Kubernetes Storage: PV, PVC and Storage Class
In the ever-evolving landscape of container orchestration, Kubernetes stands as the undisputed leader, providing developers and operations teams with a powerful platform for managing, scaling, and deploying containerized applications. However, as the complexity of applications running on Kubernetes continues to grow, so does the need for efficient and reliable storage solutions.
Persistent Volumes (PV), Persistent Volume Claims (PVC), and Storage Classes are the cornerstones of Kubernetes storage management. In this article, we look at these fundamental components that underpin Kubernetes storage, empowering you to make informed decisions and maximize the potential of your containerized applications.
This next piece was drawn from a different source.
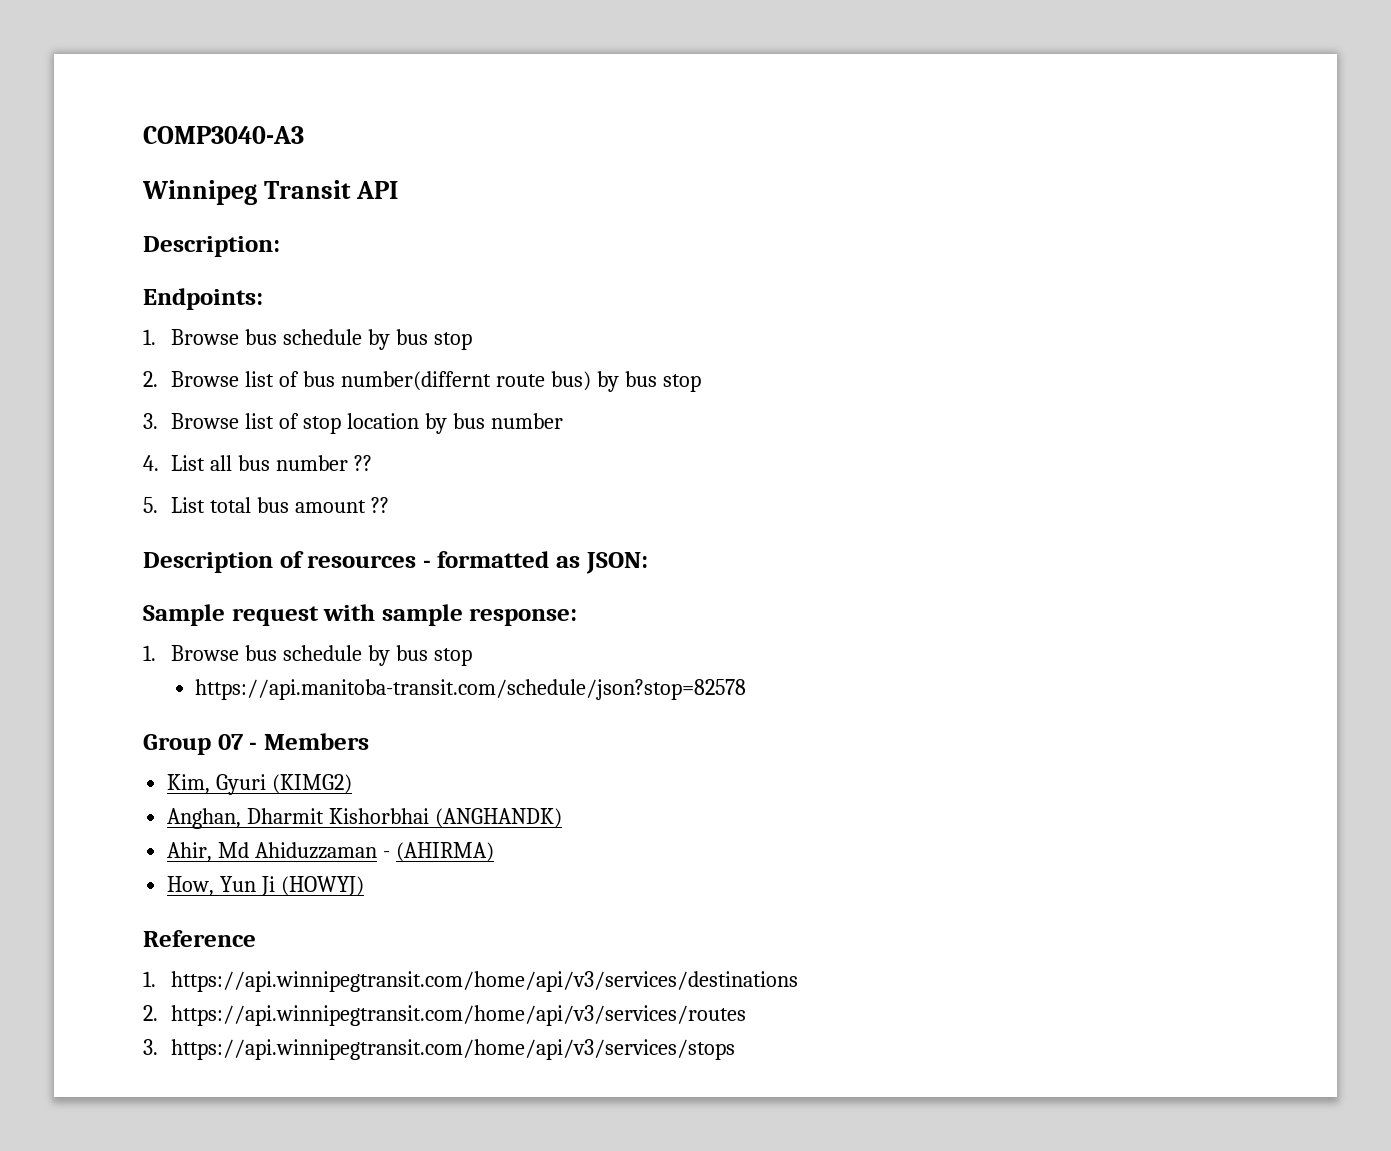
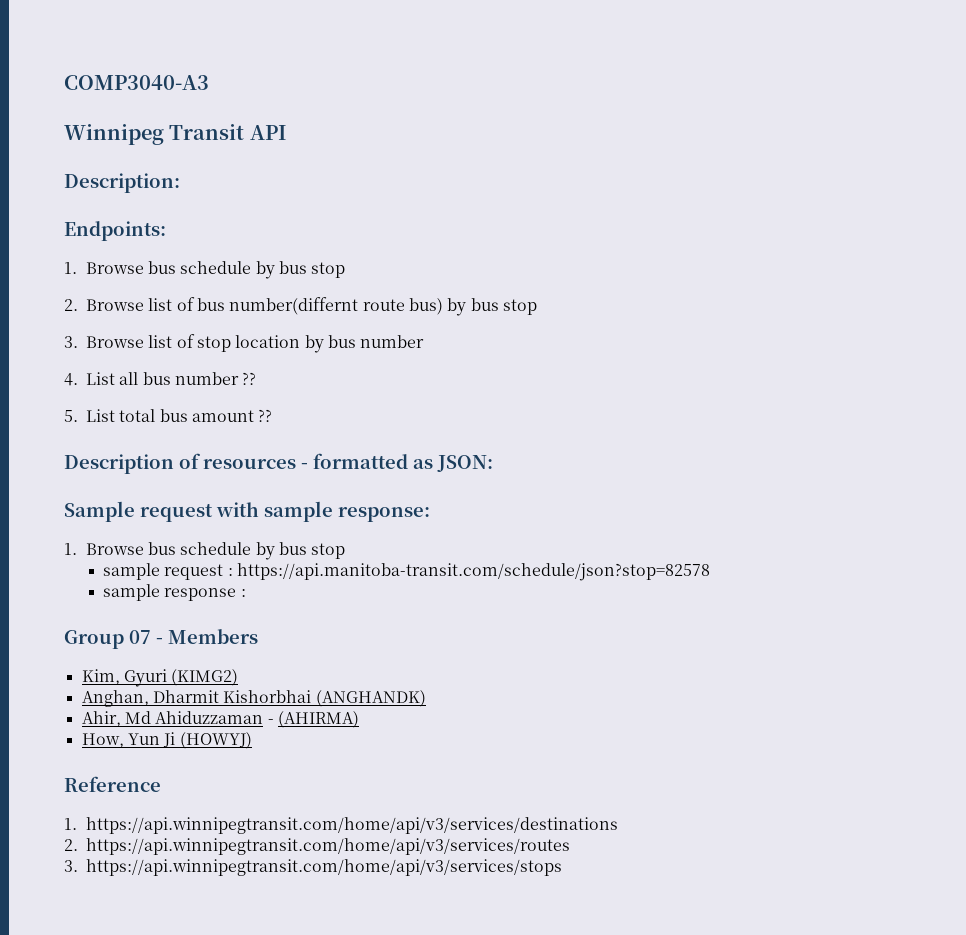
- https://api.manitoba-transit.com/schedule/json?stop=82578
+ sample request : https://api.manitoba-transit.com/schedule/json?stop=82578
+ sample response :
Kubernetes storage is not merely an afterthought; it’s a critical aspect of your infrastructure that can impact performance, reliability, and scalability. This article serves as your guide to demystify these concepts, showcasing their importance in the world of container orchestration and how they work together to ensure your applications have access to the right storage resources at the right time.
Why should you use a PV, PVC or a Storage Class?
In Kubernetes, Persistent Volumes (PV), Persistent Volume Claims (PVC), and Storage Classes are essential components that work together to address various storage needs and provide a robust storage management solution.
Here’s why we use each of these components:
Persistent Volumes (PV)
Persistent Volumes are a way to abstract and represent physical or networked storage resources in a cluster. They serve as the “backend” storage configuration in a Kubernetes cluster. PVs are crucial for the following reasons:
- Resource Abstraction
PVs abstract the underlying storage, making it easier to manage storage resources independently of the applications that use them.
2. Resource Management
PVs enable administrators to allocate and manage storage resources, allowing for better utilization and optimization of storage hardware.
3. Data Persistence
PVs ensure data persistence, even if pods or containers are recreated or rescheduled. This is vital for stateful applications and databases.
4. Access Control
PVs define access modes (e.g., ReadWriteOnce, ReadOnlyMany, ReadWriteMany) and security settings for how pods can access the storage, ensuring data integrity and security.
Persistent Volume Claims (PVC)
Persistent Volume Claims act as requests for storage by pods. They are used by developers to specify their storage requirements. Here’s why PVCs are crucial:
- Resource Request
PVCs allow developers to request storage resources without needing to know the underlying infrastructure details, making it easier to scale applications.
2. Dynamic Provisioning
When configured with a Storage Class, PVCs can dynamically provision storage resources based on predefined policies, simplifying the provisioning process.
3. Isolation
PVCs isolate storage-related concerns from application code, improving maintainability and portability of applications.
Storage Classes
Storage Classes are an abstraction layer over the underlying storage infrastructure. They define the properties and behavior of PVs dynamically provisioned from them. Storage Classes are valuable for the following reasons:
- Dynamic Provisioning
They enable automatic provisioning of PVs with specified characteristics, such as storage type (e.g., SSD, HDD), access mode, and other parameters, simplifying storage management.
2. Resource Optimization
Storage Classes facilitate the utilization of different storage resources based on application requirements, ensuring that workloads receive the right storage configuration.
3. Scaling and Automation
They allow administrators to set up policies and rules for storage allocation, promoting scalability and automation in storage management.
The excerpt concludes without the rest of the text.